Are flowers still allowed? Or, rather, how do consumers view sustainability? Bloemenbureau Holland, in collaboration with research firm Kantar, asked 5,000 flower and plant buyers in the Netherlands, Germany, France, and the United Kingdom. They used the responses to try to get a picture of prevailing sentiment. The results were shared with interested sector parties at the World Horti Center in the Netherlands.
This question examines the flower sector as such and sometimes even horticulture as a whole’s right to exist. Interestingly, it was not an issue until recently but is now occasionally heard in the public domain. The attendees agree that it is quite absurd, but given that it exists, the question now is how to respond to it.

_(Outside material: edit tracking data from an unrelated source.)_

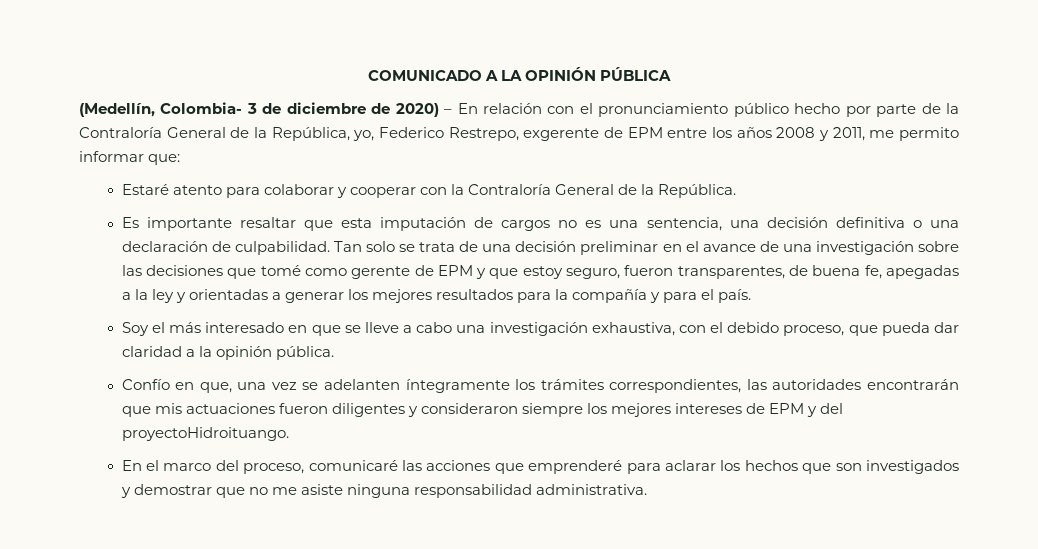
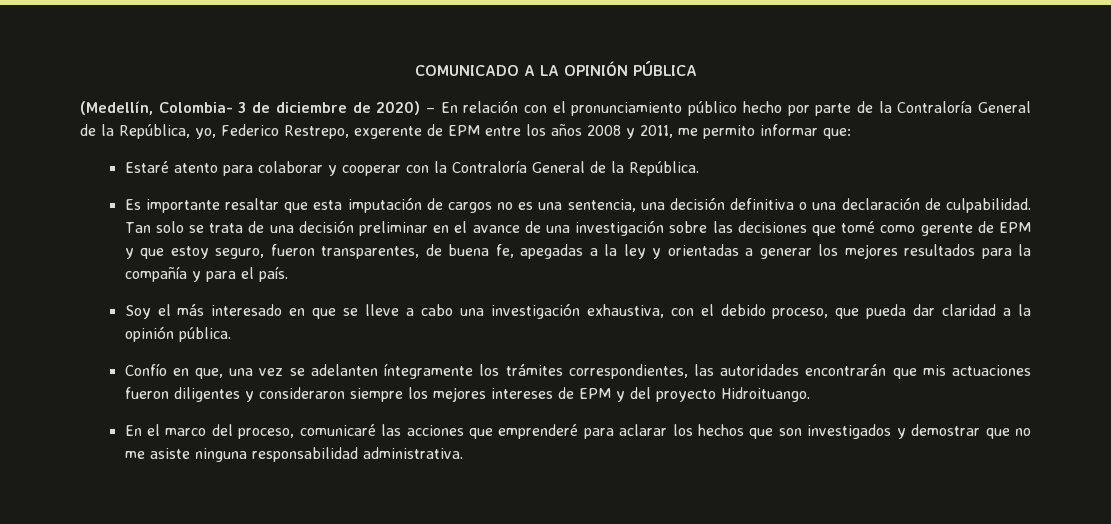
- Confío en que, una vez se adelanten íntegramente los trámites correspondientes, las autoridades encontrarán que mis actuaciones fueron diligentes y consideraron siempre los mejores intereses de EPM y del proyectoHidroituango.
+ Confío en que, una vez se adelanten íntegramente los trámites correspondientes, las autoridades encontrarán que mis actuaciones fueron diligentes y consideraron siempre los mejores intereses de EPM y del proyecto Hidroituango.

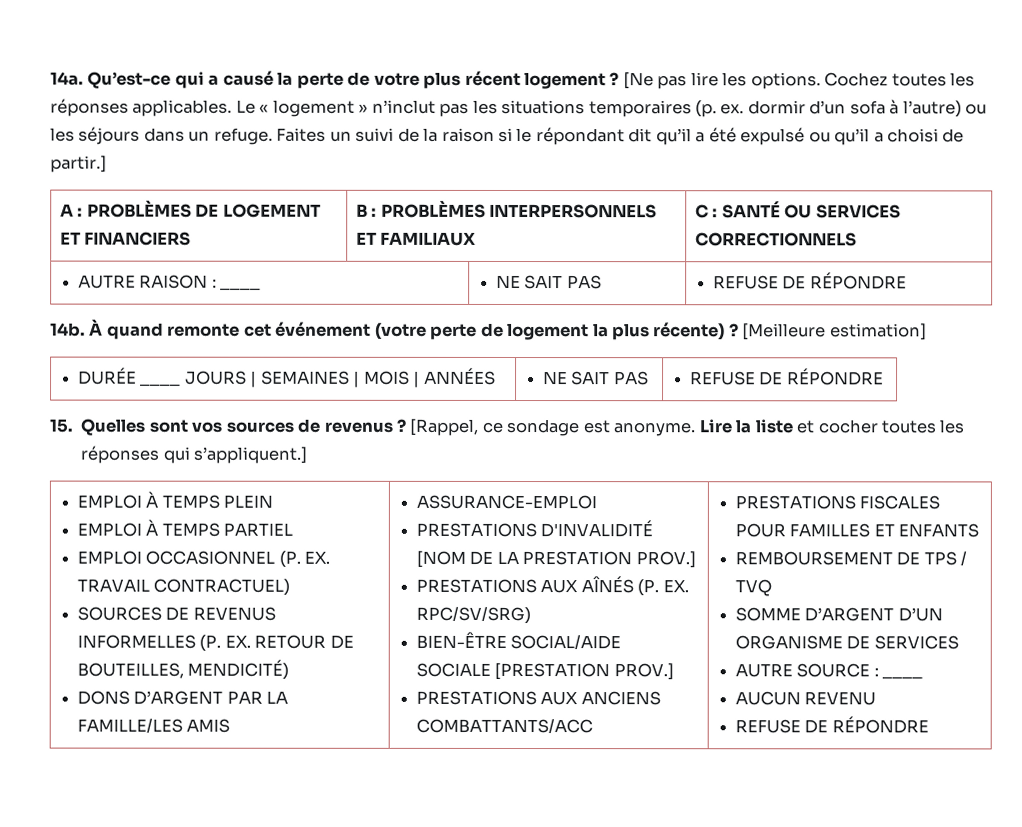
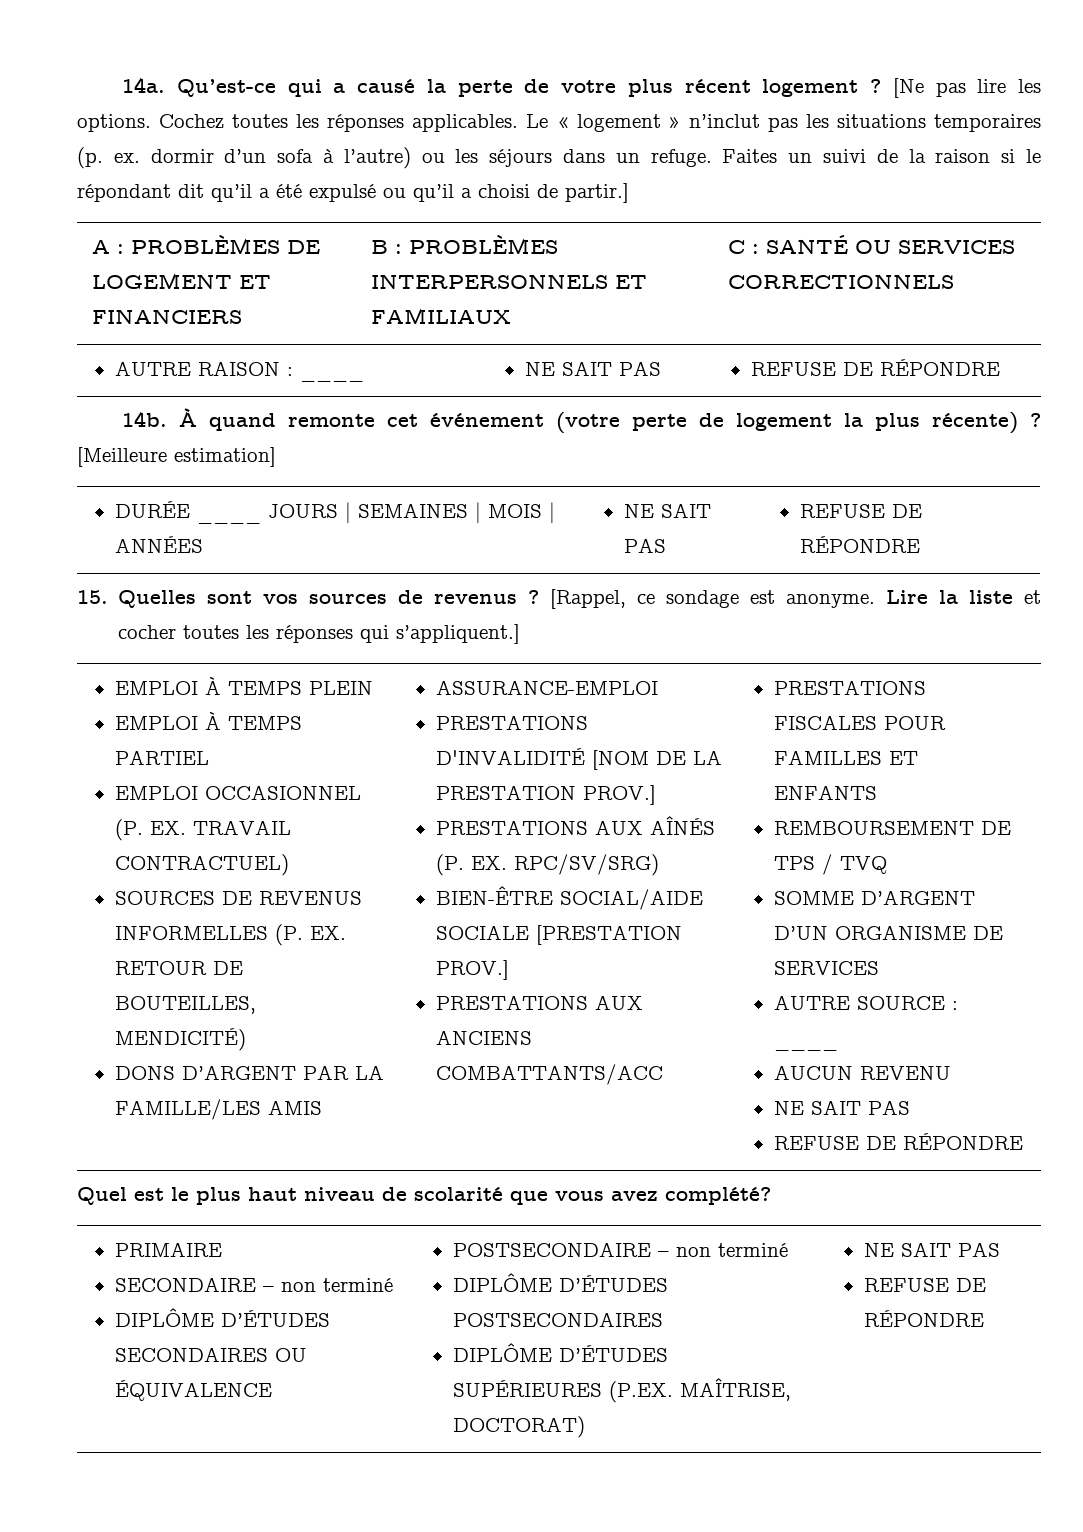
  AUCUN REVENU
+ NE SAIT PAS
+ REFUSE DE RÉPONDRE
+ Quel est le plus haut niveau de scolarité que vous avez complété?
+ PRIMAIRE
+ SECONDAIRE – non terminé
+ DIPLÔME D’ÉTUDES SECONDAIRES OU ÉQUIVALENCE | POSTSECONDAIRE – non terminé
+ DIPLÔME D’ÉTUDES POSTSECONDAIRES
+ DIPLÔME D’ÉTUDES SUPÉRIEURES (P.EX. MAÎTRISE, DOCTORAT) | NE SAIT PAS

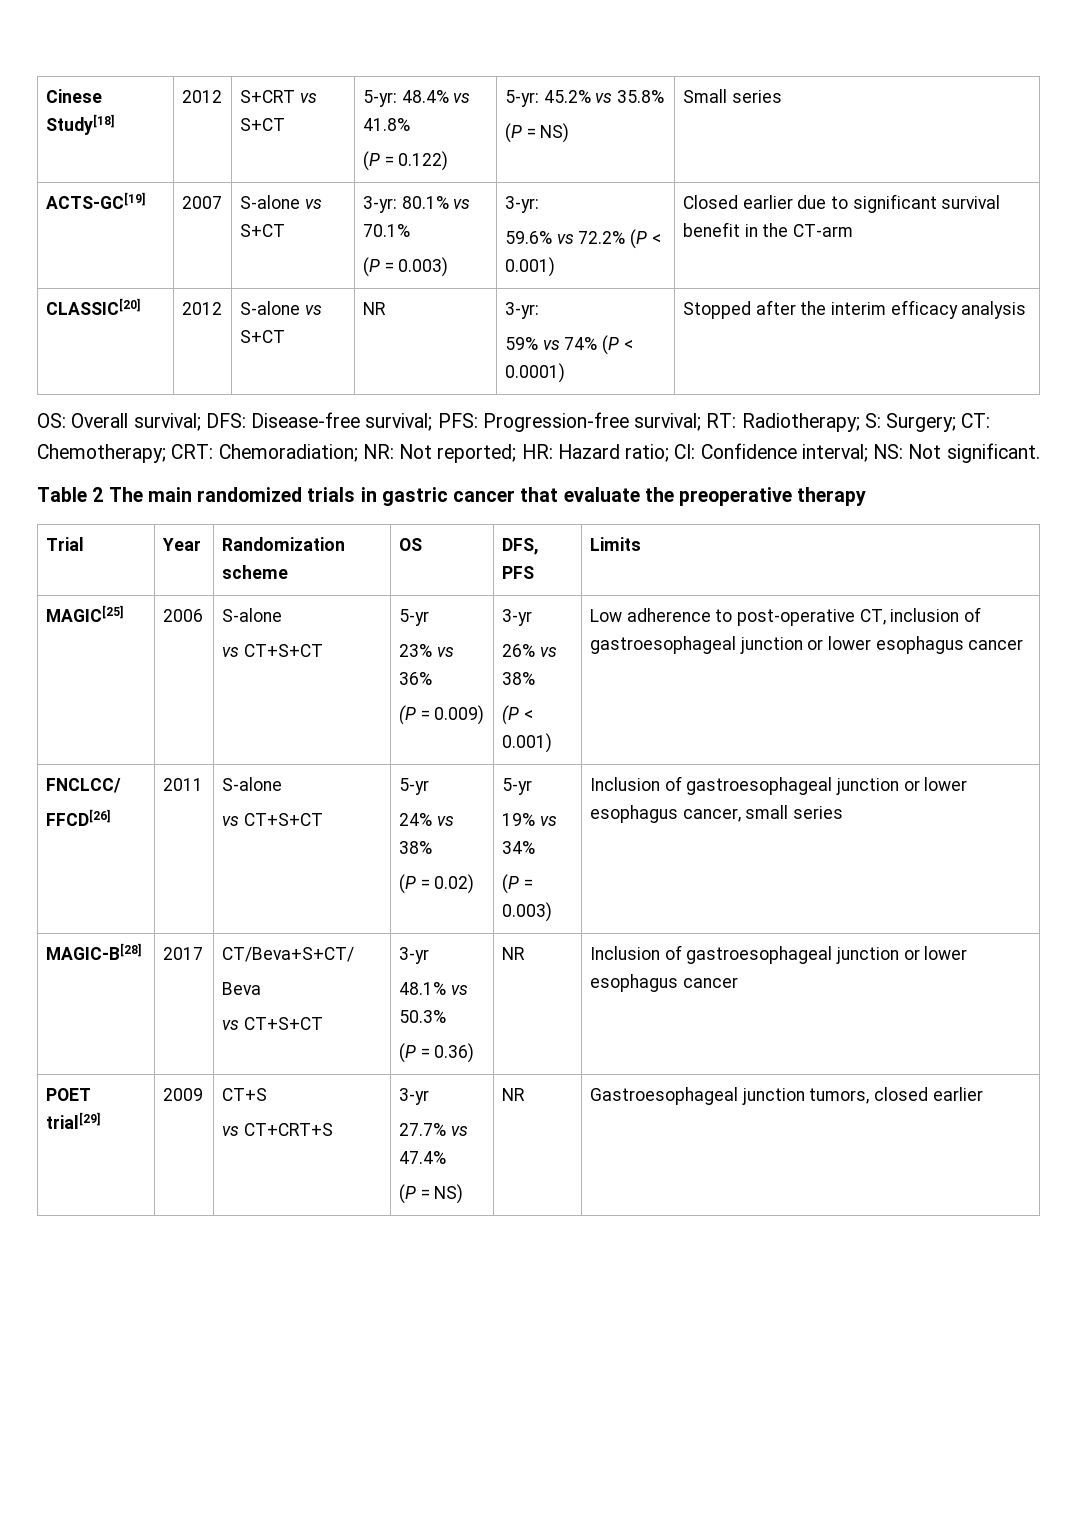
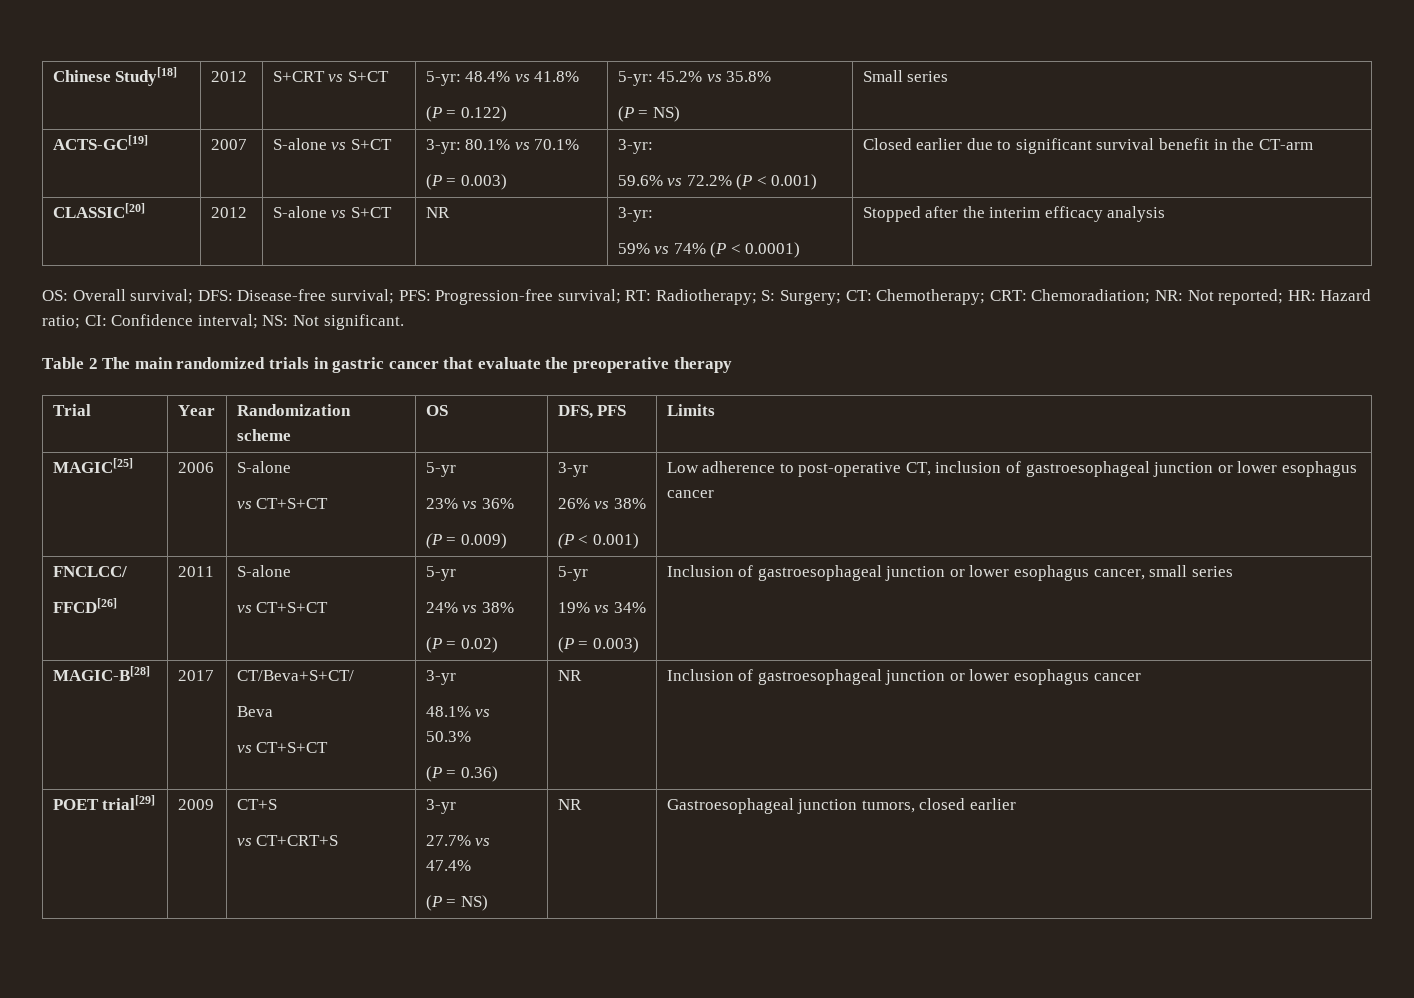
- Cinese Study[18] | 2012 | S+CRT vs S+CT | 5-yr: 48.4% vs 41.8%
+ Chinese Study[18] | 2012 | S+CRT vs S+CT | 5-yr: 48.4% vs 41.8%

To summarize the discussion, one might say that, on the one hand, that question must not be ignored, but, on the other, one should share ‘positive news.’ In other words, communicate the challenges and what is happening in the sector but also presents the product in all its facets. Then, if another scandal surfaces, consumers have the facts to realize the big picture.
Focus is the new IQ
Lieke van der Loo presented the report, a continuation of the same research from last year. You can see it here. For education and entertainment, Elke Geraerts then talked about dealing with distraction. In an attention economy, “focus is the new IQ; connection the new EQ,” Elke knows, a thought she elaborated on in an imaginative, humorous way.